With $81 million in the bank, there is plenty to promote digital TV, as well as to wage political campaigns when Congress begins rewriting telecom laws in the next few months. On NAB's agenda will be winning cable-carriage rights for the extra programming channels that going digital allows them to add, pursuing deregulation of local-ownership limits and setting a hard deadline for turning off old analog TV channels.

As for NAB, Fritts admits he is disappointed the networks are no longer members. (In his view, their self-imposed exile is temporary, and he still refers to them as “members.”)

Now What?

“I'm frustrated there's fragmentation in our membership,” Fritts says. “One of the challenges for my successor will be to further unify the industry. I've found we're at our best when we speak with one voice.”

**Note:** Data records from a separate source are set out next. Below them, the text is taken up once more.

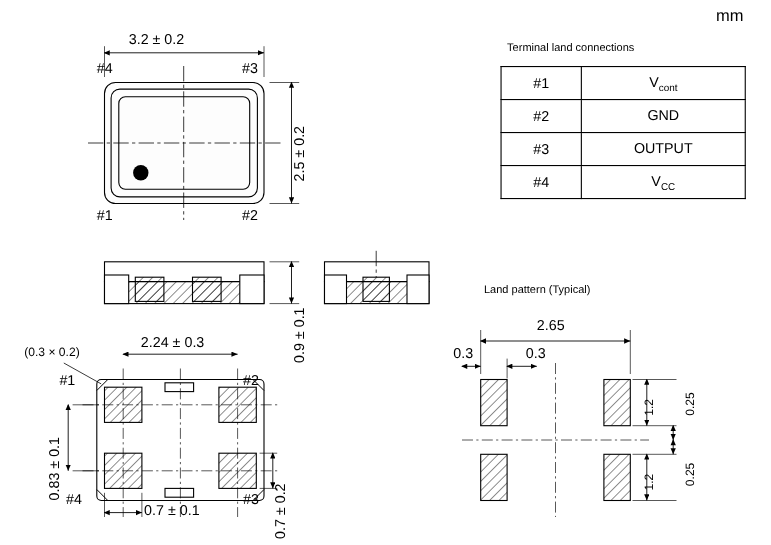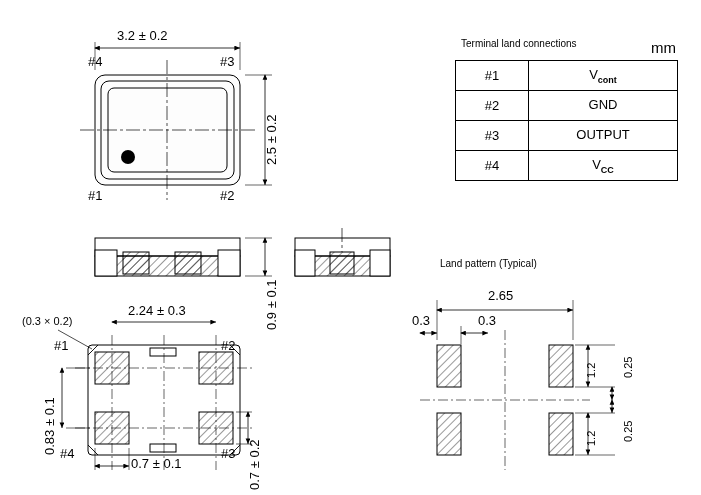"mm" div.lbl { margin-top: 33px -> none }
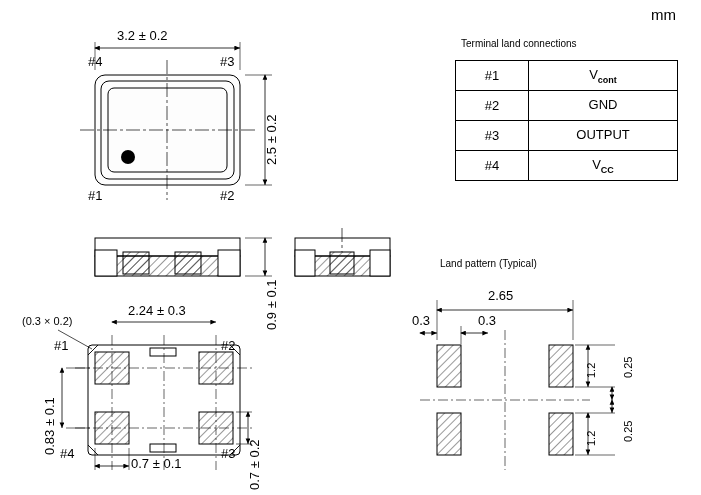"cont" sub { font-weight: bold -> none }
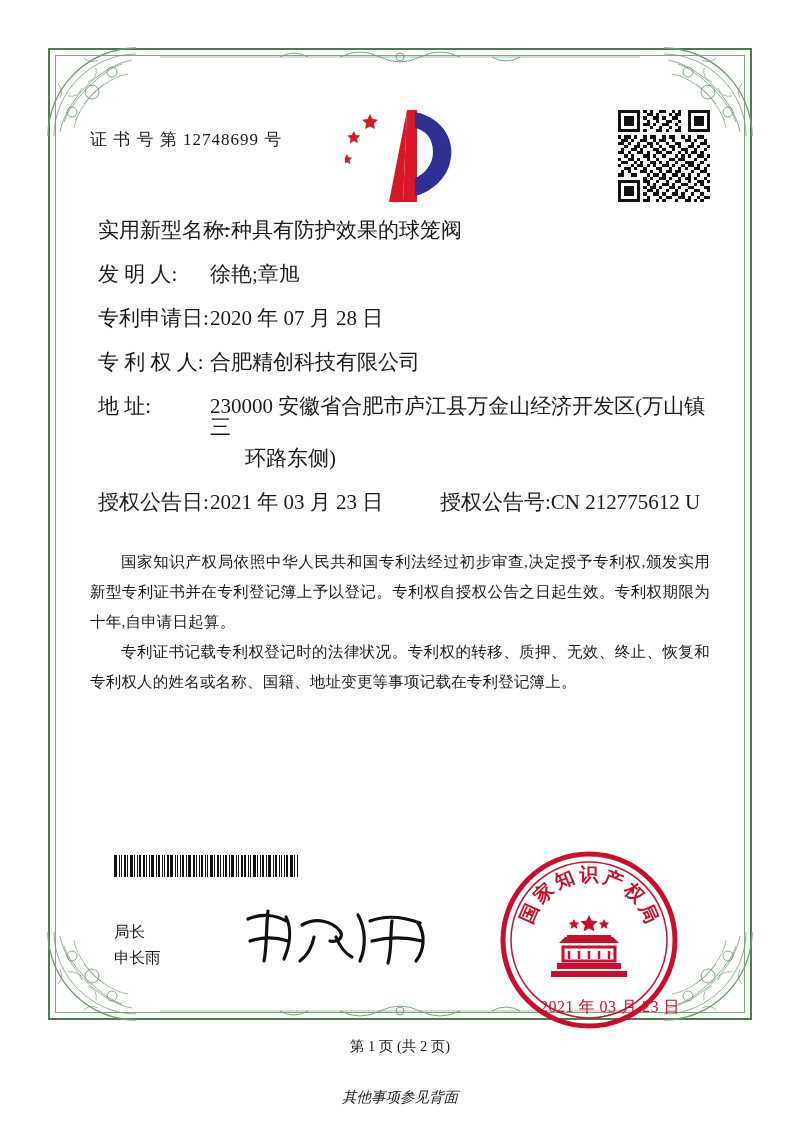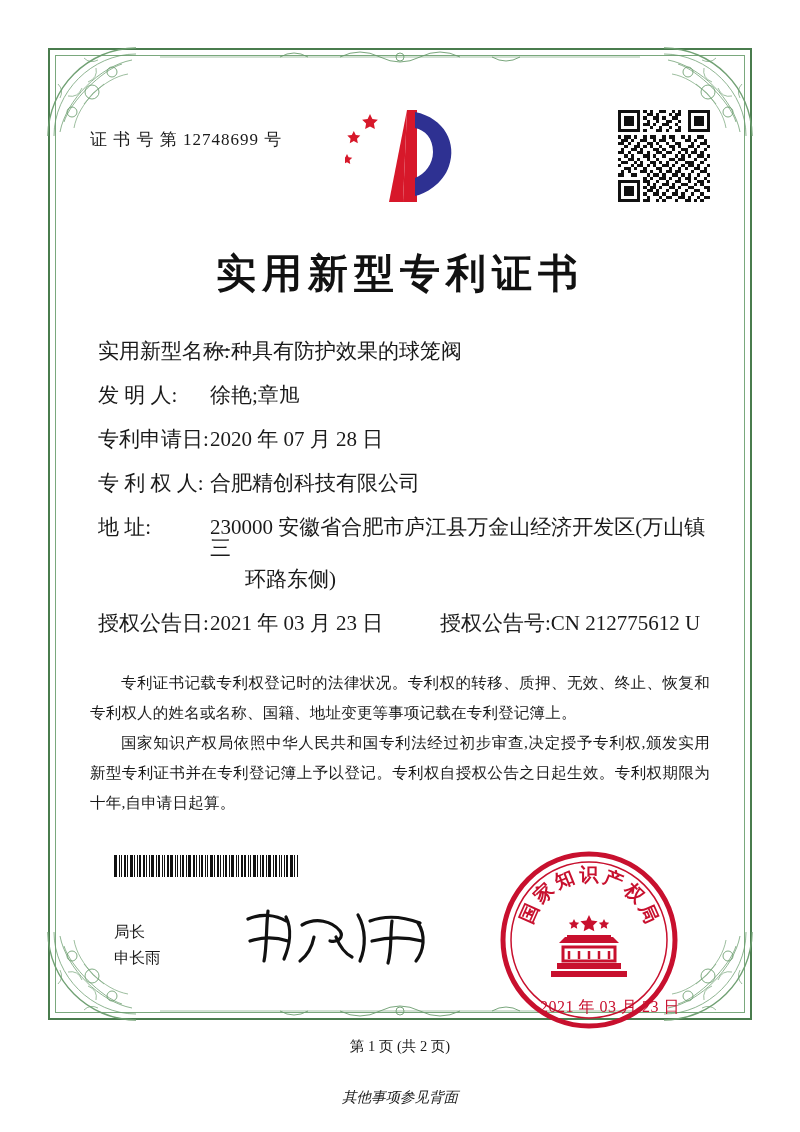"实用新型专利证书" div.title { html: <div>实用新型专利证书</div> -> none }
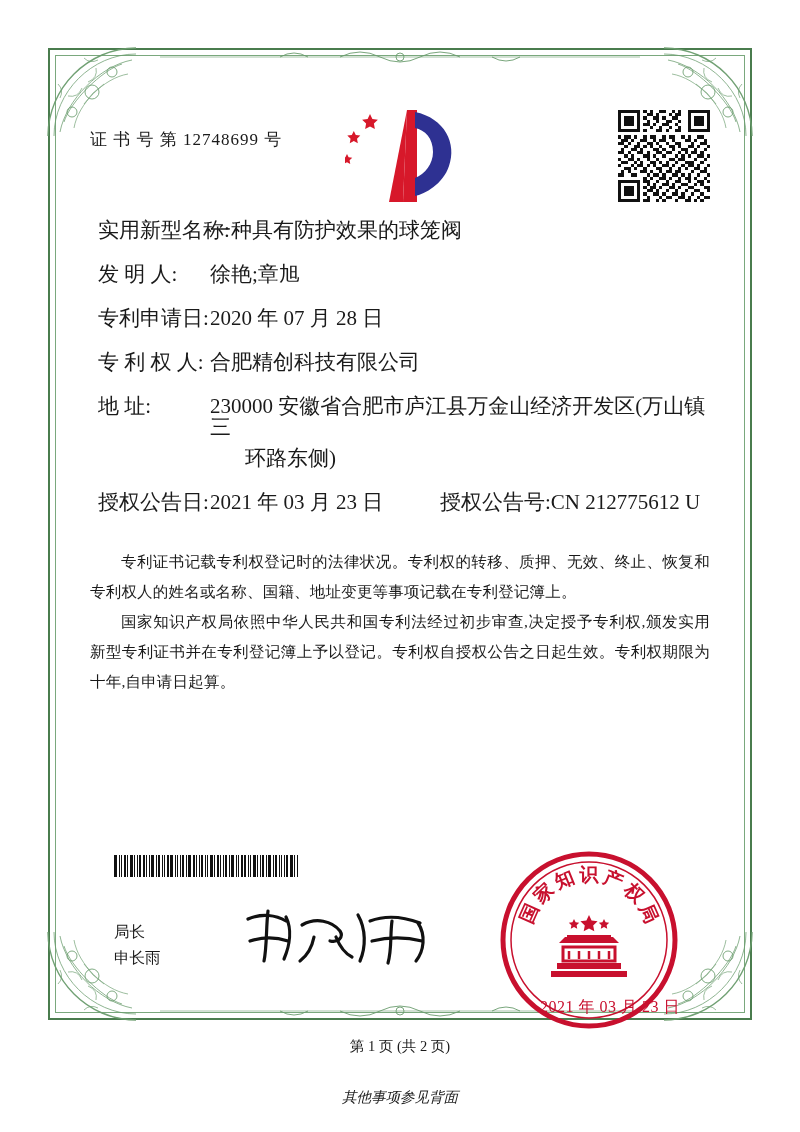"专利证书记载专利权登记时的法律状况。专利权的转移、质押、无效、终止、恢复和专利权" p { order: before "国家知识产权局依照中华人民共和国专利法经过初步审查,决定授予专利权,颁发实用新型" -> after "国家知识产权局依照中华人民共和国专利法经过初步审查,决定授予专利权,颁发实用新型" }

Other NAB critics aren't so sanguine about the direction the organization seems to be taking; Fritts' pending departure is one in a long line of bad signs, they say.

Democratic FCC Commissioner Jonathan Adelstein laments the NAB board's decision to reject public- service–programming obligations in return for an FCC mandate that would have required cable operators to carry most of their new digital channels. Adelstein says Fritts supported that solution.

“They should listen to good advice from good people like Eddie,” Adelstein says. Fritts “recognizes the importance of public interest for the long-term health of the broadcasting industry.”

Decker Anstrom, former president of the National Cable & Telecommunications Association and a veteran of the cable industry's fight against expanded carriage obligations, agrees. “If his members continued to listen to him, they'd be in a better position than they are now.”

As he is on his way out, however, Fritts isn't taking shots at his board. “I'm grateful that the various boards have let me stay as long as I have,” he says. “I've been asked, 'How do you keep a board of 60 people happy?' My answer: by keeping 31 of them happy.

“Recently, someone told me I arrived here on my own terms and I'm leaving on my own terms,” Fritts says. “I'm very comfortable with that.”